54. In which two quadrants is sin θ = –cos θ?
55. In which two quadrants is cos θ = –sin θ?

Reference Angles (56–70)

56. What is the reference angle of 210°?
57. What is the reference angle of 315°?
58. What is the reference angle of 7π/6?
59. What is the reference angle of 5π/3?
60. What is the reference angle of –π/6?
61. What is the reference angle of 480°?
62. What is the reference angle of 11π/6?
63. How do you find the reference angle when θ is in quadrant II?
64. How do you find the reference angle when θ is in quadrant III?
65. How do you find the reference angle when θ is in quadrant IV?
66. What is the reference angle of 750°?
67. What angle between 0° and 90° has the same sine as 150°?
68. What angle between 0° and 90° has the same cosine as 300°?
69. What angle between 0° and π/2 has the same tangent as 225°?
70. Why do we use reference angles to find trig values?

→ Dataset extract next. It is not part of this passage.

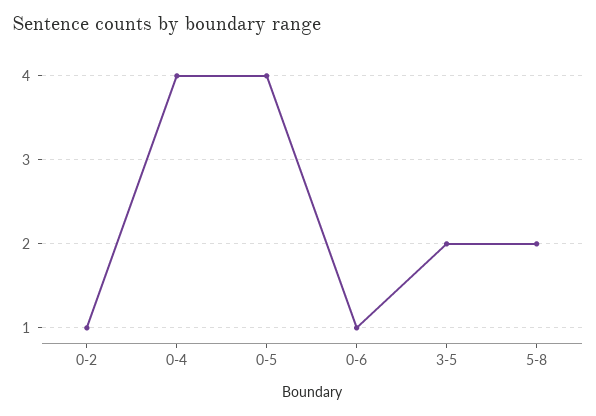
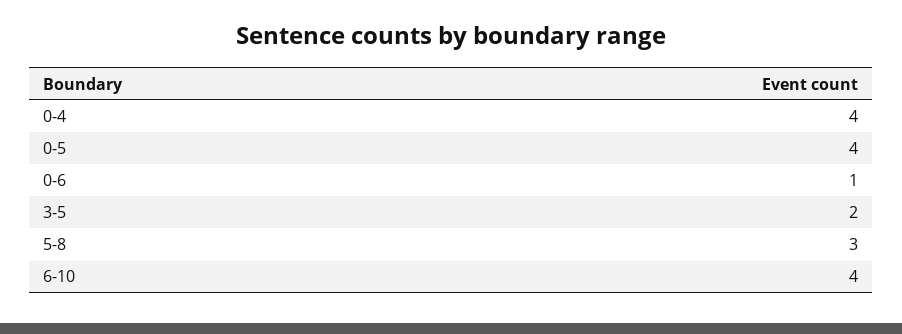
0-2: 1 -> none
5-8: 2 -> 3
6-10: none -> 4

Identities & Relationships (71–85)

71. Write sin²θ + cos²θ = 1 using unit circle reasoning.
72. If cos θ = 3/5 and θ is in quadrant I, find sin θ using the unit circle idea.
73. If sin θ = –√7/4 and θ is in quadrant III, find cos θ.
74. Explain why cos(θ + 2π) = cos θ using the unit circle.
75. Explain why sin(θ + π) = –sin θ using the unit circle.
76. What happens to cos θ when you add π to the angle?
77. What is the period of the cosine function according to the unit circle?
78. Why is tan(θ + π) = tan θ?
79. On the unit circle, why does sin(–θ) = –sin θ?
80. Why is cosine an even function?
81. Why is sine an odd function?
82. What point on the unit circle corresponds to θ = –π/3?
83. If θ = 5π/3, what positive coterminal angle < 2π has the same trig values?
84. What is the smallest positive coterminal angle of –7π/4?
85. Explain why the unit circle repeats every 2π radians.

Mixed / Slightly Harder / Application-style (86–100)

86. If a point on the unit circle has x = –√2/2, what are the two possible y-values?
87. A point on the unit circle has y = √3/2. What are the two possible x-values?
88. At what angles is |sin θ| = |cos θ| on the unit circle?
89. At what angles is sin θ = cos θ on the unit circle?
90. At what angles is sin θ = –cos θ?
91. Find all angles θ where cos θ = –1/2 in one full rotation.
92. Find all angles θ where sin θ = √2/2 in [0, 2π).
93. How many solutions does sin θ = 0.8 have in one full rotation?
94. How many solutions does cos θ = –0.3 have in [0, 4π]?
95. If the terminal point is (–√3/2, –1/2), what is θ in radians (0 ≤ θ < 2π)?
96. Convert 300° to radians and give the corresponding point.
97. A central angle of 2.4 radians is marked on the unit circle. Estimate sin(2.4) and cos(2.4).
98. What is the y-coordinate when x = 0.8 on the unit circle (positive branch)?
99. If tan θ = –√3 and cos θ > 0, find sin θ and cos θ.
100. Explain how the unit circle makes it possible to define trigonometric functions for any real number (not just 0°–90°).